I admit that I will miss Microsoft Office (I currently have an Office 365 subscription), but after reading about the latest changes made to Photoshop’s TOS, I’m not confident about the future of other SaSS providers, and I’d like to transition to FOSS tools that respect my privacy, even if these tools aren’t as feature-rich as their proprietary counterparts. Plus, in the case I need Microsoft Office or other proprietary tools, I have an old 2013 Mac Pro that I could boot up, and I have a perpetual license for Microsoft Office 2008 for Mac.

I’m increasingly concerned about the future of personal computing. It seems that there is a trend toward increasingly locked-down devices that serve the vendor rather than the user.


>I’m increasingly concerned about the future of personal computing. It seems that there is a trend toward increasingly locked-down devices that serve the vendor rather than the user.

I feel like tech companies are constricting their future talent pools by doing this. But maybe they want to kill their future competition too. You already get university students now who don't know what files and folders are, which they need before moving into the basics of navigating a command line or source tree.

Usable and accessible computers are great. But locking them down to the point of eliminating user agency and learning seems really shortsighted.


I've only used Windows exclusively for gaming for going on 8 years, the rest of my computing is on Fedora Linux.

Do recommend.

I'll love to see the day when I can ditch it for gaming too, but most games I play are multiplayer, and anti-cheats generally don't like Linux


No. Switching seems like effort and I don't care that much.


I'll probably move to Debian.


Linux Mint. Already there. :-)


Any applications or things from Windows you miss?


I’m not the person you posed this question to, but I’d recommend the general strategy of making a list of features and functionalities that you personally need and want. By making your decisions against such a list, you are less at the whims of trends because unless your needs change, your tool doesn’t need to. The key is to be honest about what you really need. Applies to all of life, really.

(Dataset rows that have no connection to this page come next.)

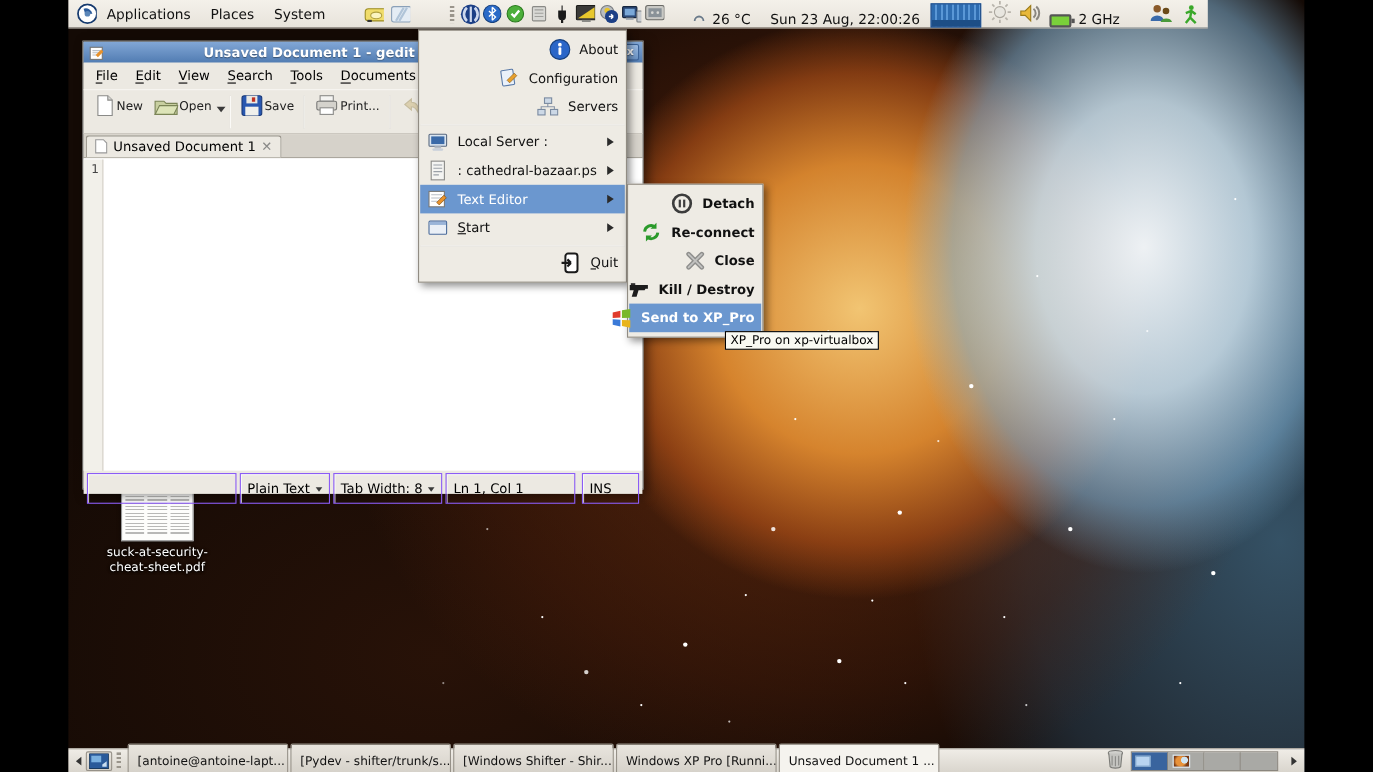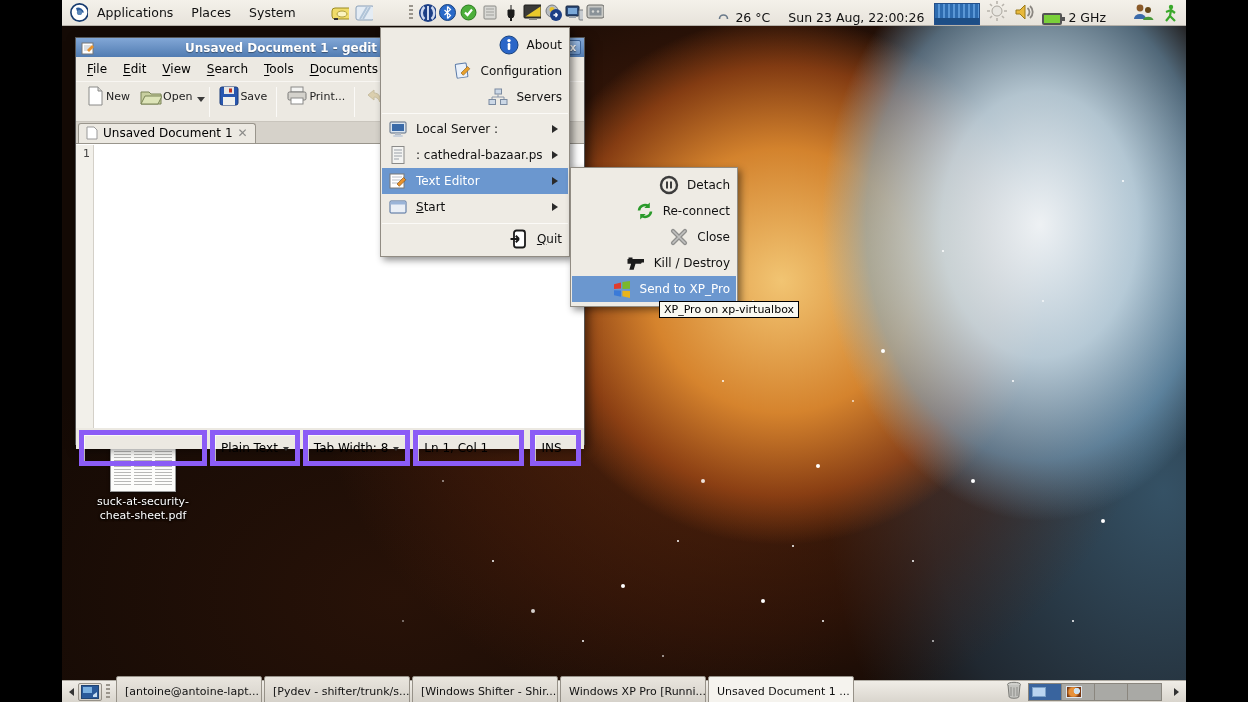--- a/index.html
+++ b/index.html
@@ -21,21 +21,21 @@
       560px 585px 0 1px #fff, 600px 655px 0 0 rgba(255,255,255,.7), 615px 540px 0 0 #fff,
       640px 480px 0 1px rgba(255,255,255,.85), 660px 380px 0 0 #fff, 690px 300px 0 0 rgba(255,255,255,.7),
       700px 600px 0 1px #fff, 730px 545px 0 0 #fff, 755px 465px 0 1px #fff, 760px 620px 0 0 #fff,
       790px 400px 0 0 rgba(255,255,255,.8), 820px 350px 0 1px #fff, 850px 560px 0 0 #fff,
       870px 640px 0 0 rgba(255,255,255,.75), 880px 250px 0 0 #fff, 910px 480px 0 1px #fff,
       950px 380px 0 0 #fff, 980px 300px 0 0 rgba(255,255,255,.8), 1010px 620px 0 0 #fff,
       1040px 520px 0 1px #fff, 1060px 180px 0 0 #fff, 430px 300px 0 0 rgba(255,255,255,.6),
       380px 480px 0 0 rgba(255,255,255,.6), 340px 620px 0 0 rgba(255,255,255,.5); }
 
   
-  .top-panel { position:absolute; left:0; top:0; width:1124px; height:26px;
+  .top-panel { position:absolute; left:0; top:0; width:1036px; height:26px;
     background:linear-gradient(#f4f1ea,#e7e3db); border-bottom:1px solid #b6b2aa;
     display:flex; align-items:center; font-size:12.5px; color:#111; }
   .panel-menu { padding:4px 9px; cursor:default; }
   .panel-group { display:flex; align-items:center; gap:6px; }
   .tray { display:flex; align-items:center; gap:3px; }
   .handle { width:4px; height:16px; background:repeating-linear-gradient(to bottom,#9a958c 0 2px,transparent 2px 4px); margin:0 2px; }
   .p-right { margin-left:auto; display:flex; align-items:flex-end; gap:6px; padding-right:8px; font-size:12.5px; }
   .icon16 { width:18px; height:18px; display:inline-flex; align-items:center; justify-content:center; }
   .monitor-applet { width:46px; height:22px; background:
      linear-gradient(to top, #1d4e86 0 30%, transparent 30%),
@@ -63,21 +63,21 @@
   .tsep { width:1px; background:#c2beb6; border-right:1px solid #fbfaf7; margin:2px 4px; align-self:stretch; }
   .open-arrow { width:0; height:0; border:4px solid transparent; border-top:5px solid #3a3a3a; margin-top:12px; }
   .tabbar { height:22px; background:#d6d2ca; border-bottom:1px solid #99958c; display:flex; align-items:flex-end; padding:2px 2px 0; }
   .tab { display:flex; align-items:center; gap:5px; background:#ece9e2; border:1px solid #99958c; border-bottom:none;
     border-radius:3px 3px 0 0; padding:2px 7px 3px; font-size:12px; }
   .tab-close { color:#8a8a88; font-weight:bold; font-size:12px; }
   .editor { display:flex; height:284px; background:#fff; border-top:1px solid #fff; }
   .gutter { width:18px; background:#f2f0ea; border-right:1px solid #d4d0c8; font-size:11px; color:#444;
     text-align:right; padding:2px 3px 0 0; }
   .statusbar { height:21px; display:flex; gap:3px; padding:2px 3px; font-size:12px; background:#ece9e2; }
-  .sb-box { border:5px solid #8b5cf6; box-shadow:inset 1px 1px 0 rgba(255,255,255,.7); padding:13px 6px;
+  .sb-box { border:1px solid #8b5cf6; box-shadow:inset 1px 1px 0 rgba(255,255,255,.7); padding:13px 6px;
     display:flex; align-items:center; gap:5px; white-space:nowrap; }
   .down-arrow { width:0; height:0; border:3.5px solid transparent; border-top:4.5px solid #3a3a3a; margin-top:4px; }
 
   
   .popup { position:absolute; background:#eeebe4; border:1px solid #918c83;
     box-shadow:3px 3px 7px rgba(0,0,0,.45); padding:4px 1px; font-size:12px; color:#111; }
   .mi { height:26px; display:flex; align-items:center; gap:7px; padding:0 6px 0 5px; position:relative;justify-content:flex-end; }
   .mi .mi-label { white-space:nowrap; }
   .mi.hl { background:#6b97cf; color:#fff; }
   .mi-arrow { margin-left:auto; width:0; height:0; border:4px solid transparent; border-left:6px solid #2a2a2a; }
@@ -333,21 +333,21 @@
       <span class="mi-ic">
             <svg width="20" height="20">
               <rect x="5" y="1.5" width="11" height="17" rx="2.5" fill="#fff" stroke="#1a1a1a" stroke-width="1.8"></rect>
               <path d="M1.5 10 H10 M10 10 L6.8 6.8 M10 10 L6.8 13.2" stroke="#1a1a1a" stroke-width="2" fill="none"></path>
             </svg>
           </span>
       <span class="mi-label"><u>Q</u>uit</span>
     </div>
   </div>
 
-  <div class="popup" style="left:508px; top:167px; width:168px;">
+  <div class="popup" style="left:508px; top:167px; width:124px;font-weight:bold;">
     <div class="mi">
       <span class="mi-ic">
             <svg width="20" height="20">
               <circle cx="10" cy="10" r="8" fill="none" stroke="#3c3c3c" stroke-width="2.4"></circle>
               <rect x="7" y="6.5" width="2" height="7" fill="#3c3c3c"></rect>
               <rect x="11" y="6.5" width="2" height="7" fill="#3c3c3c"></rect>
             </svg>
           </span>
       <span class="mi-label">Detach</span>
     </div>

Notepad++ ...There are alternatives, but none that save the current session (including unsaved files). The best option was to run it through Wine, but that seems overkill for a notepad style app.

And thats my beef every time I switch to Linux, I come back to Windows because the apps in Windows are there and it just works. I used Linux Mint for a year, but it was a lot of finding similar but not quite as good apps as what I would use on Windows.


Plug for FreeOffice, a file-compatible MS Office clone for Mac and Linux! (That said, MS Office is cloudified now, afaik, so you might be able to continue using it on the web.)


No. I run those under Wine or VirtualBox.